Um conjunto de malfeitores ameaça a ordem e a paz de Portugal em 2018. Por todo o lado surgem casos estranhos que parecem estar todos ligados, de alguma forma. A resposta não tarda e aqui e ali surgem heróis, mais ou menos acidentais, que salvam o dia. Atento, Manuel Chança, da velha guarda de uma força especial portuguesa, reúne vários “sobredotados” e forma uma frente de defesa nacional, pronta para responder a qualquer provocação ou tentativa de ataque à soberania do nosso país. Mas o pior dos inimigos está a guardar-se para o fim, e será este grupo de bravos corajosos suficientemente forte para enfrentar a ameaça do Chanceler?

Foi há oito anos que os realizadores Manuel Pureza (vencedor do Prémio MOTELX para Melhor Curta de Terror Portuguesa por A Bruxa de Arroios, 2012) e Sérgio Graciano (vencedor de um Emmy Internacional pela telenovela Laços de Sangue, 2011) realizaram a curta-metragem Linhas de Sangue, que passou em 2011 pelo MOTELX. Agora, chega a longa-metragem, que “quer assumir-se como um marco na ficção nacional, como sendo o primeiro grande filme de género, acessível a um público que vai dos 14 aos 86 anos“.

linhas de sangue

Foto: Divulgação/NOS Audiovisuais

Uma saga fictícia com personagens tão díspares quanto as Amazonas do Tejo, os Padeiros da Meia Noite e os Motoqueiros do Apocalipse, a fita promete funcionar tanto como entretenimento despretensioso como metáfora para a história recente de Portugal.

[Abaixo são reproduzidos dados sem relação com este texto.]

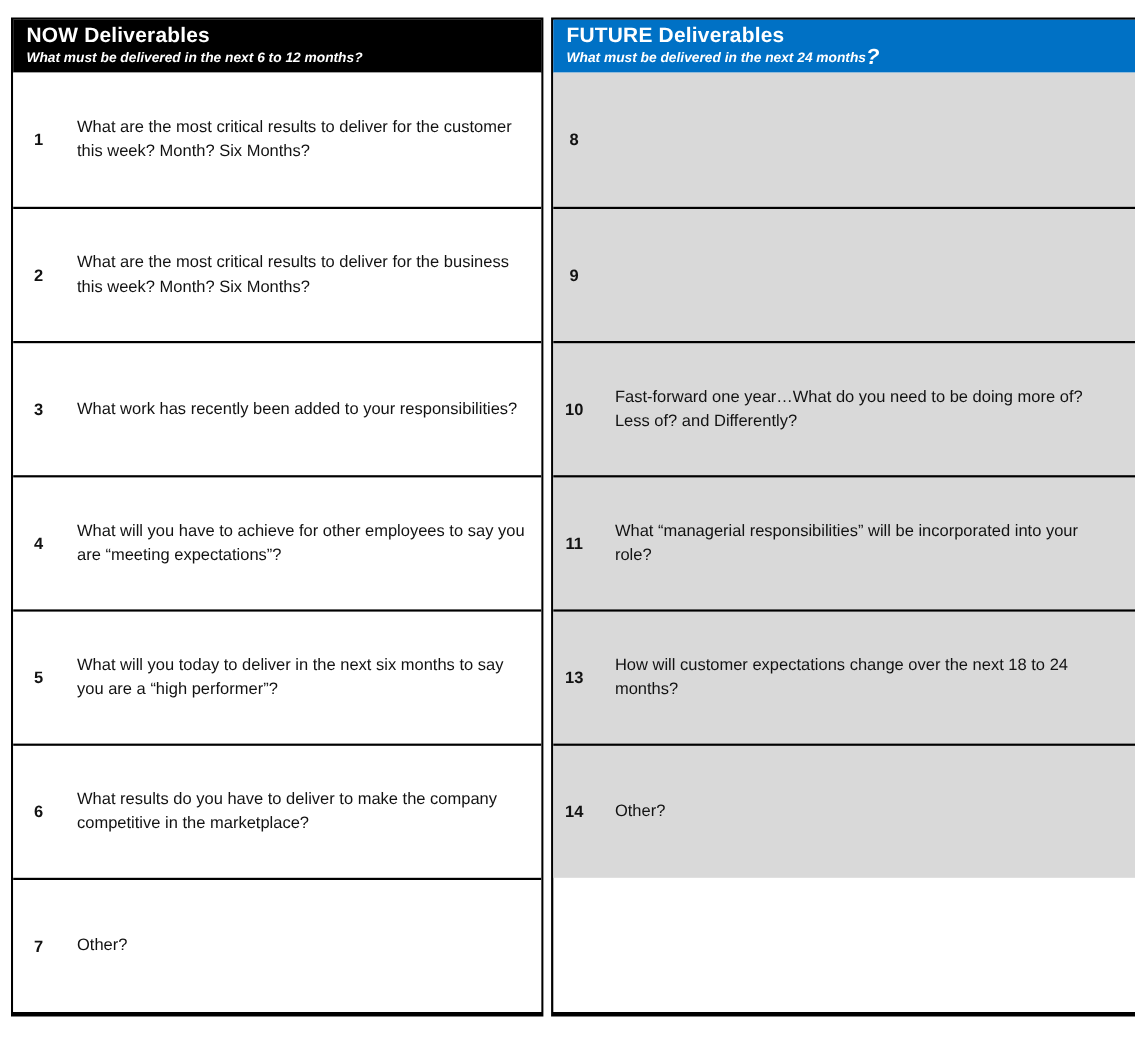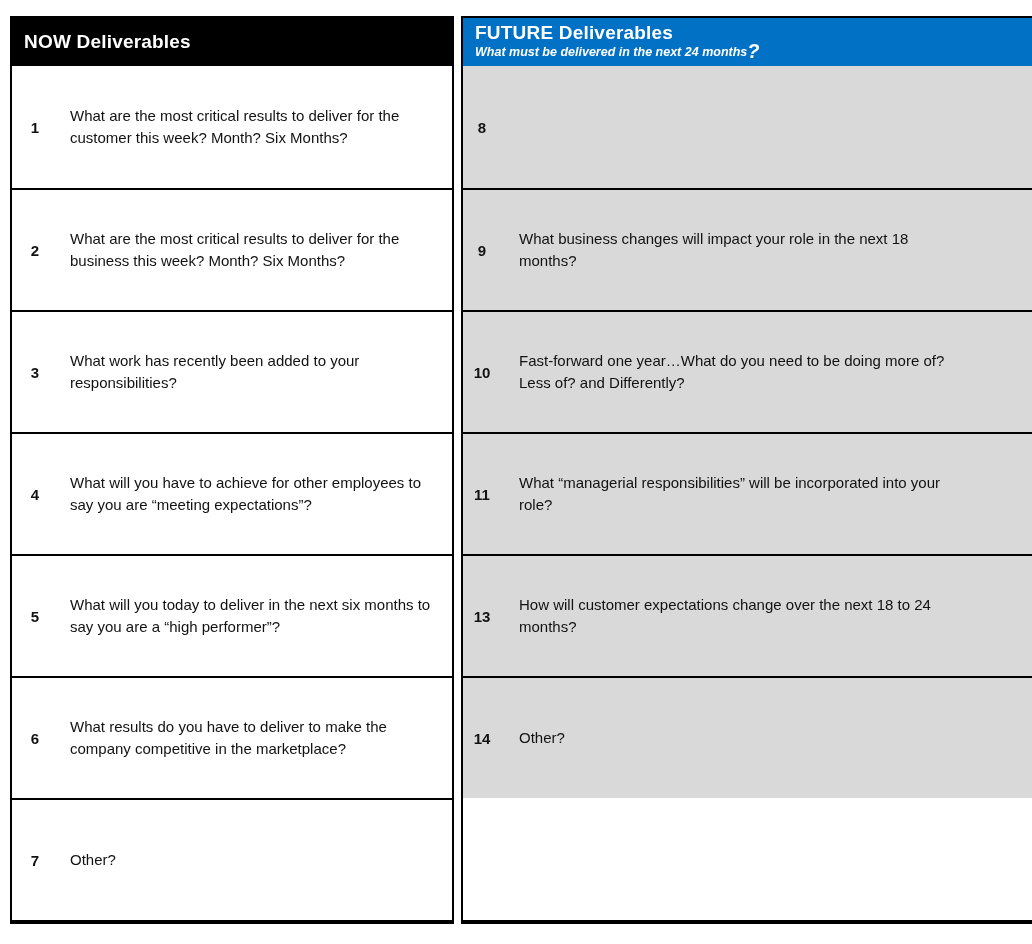--- a/index.html
+++ b/index.html
@@ -22,21 +22,21 @@
     display: flex;
     gap: 7px;
   }
   .col {
     display: flex;
     flex-direction: column;
     border: 2px solid #000000;
     border-bottom-width: 4px;
     box-sizing: border-box;
   }
-  .col.now    { width: 444px; justify-content: center; }
+  .col.now    { width: 484px; justify-content: center; }
   .col.future { width: 598px; }
 
   .col-header {
     height: 48px;
     box-sizing: border-box;
     padding: 3px 12px 4px 12px;
     color: #ffffff;
     display: flex;
     flex-direction: column;
     justify-content: center;
@@ -96,20 +96,21 @@
 </style>
 </head>
 <body>
 
 <div class="page">
   <div class="table-wrap">
 
     <section class="col now">
       <header class="col-header now-header">
         <div class="hdr-title">NOW Deliverables</div>
+        <div class="hdr-sub">What must be delivered in the next 6 to 12 months?</div>
       </header>
 
       <div class="row">
         <span class="num">1</span>
         <span class="q">What are the most critical results to deliver for the customer this week? Month? Six Months?</span>
       </div>
       <div class="row">
         <span class="num">2</span>
         <span class="q">What are the most critical results to deliver for the business this week? Month? Six Months?</span>
       </div>
@@ -139,21 +140,20 @@
       <header class="col-header future-header">
         <div class="hdr-title">FUTURE Deliverables</div>
         <div class="hdr-sub"><span>What must be delivered in the next 24 months</span><span class="big-q">?</span></div>
       </header>
 
       <div class="row">
         <span class="num">8</span>
       </div>
       <div class="row">
         <span class="num">9</span>
-        <span class="q">What business changes will impact your role in the next 18 months?</span>
       </div>
       <div class="row">
         <span class="num">10</span>
         <span class="q">Fast-forward one year…What do you need to be doing more of? Less of? and Differently?</span>
       </div>
       <div class="row">
         <span class="num">11</span>
         <span class="q">What “managerial responsibilities” will be incorporated into your role?</span>
       </div>
       <div class="row">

O elenco reúne cerca de 50 atores conhecidos do grande público, como Kelly Bailey, Ricardo Carriço, Filomena Cautela, Soraia Chaves, Luís Esparteiro, José Fidalgo, Catarina Furtado, Joaquim Horta, Pedro Laginha, José Mata, Débora Monteiro, Marina Mota, Dânia Neto, Lourenço Ortigão, Paulo Pires, José Raposo, entre outros.

Mais de 20 bandas nacionais marcam a música da obra, entre as quais Xutos e Pontapés, Carlão, Fogo Fogo, MGDRV, Frankie Chavez, Paus, e também duetos inesperados a evocar bandas sonoras dos filmes de acção dos anos 90, naquilo que se define como “um projeto de geração“.

Linhas de Sangue também é um avanço de outro género no cinema português: pela primeira vez no nosso país, os espetadores poderão decidir, em tempo real, o final do filme no cinema. No início da sessão, o espectador vai receber um comando, através do qual vai escolher um de dois finais possíveis, sendo que o final mais votado será aquele que será exibido. A iniciativa decorre de 26 a 29 de julho, nas sessões nos Cinemas NOS Colombo (21h30), Braga Parque (21h10), NorteShopping (21h10) e Forum Algarve (21h40).

A chegar hoje às salas de cinema portuguesas, Linhas de Sangue é uma proposta cinematográfica que promete não deixar ninguém indiferente.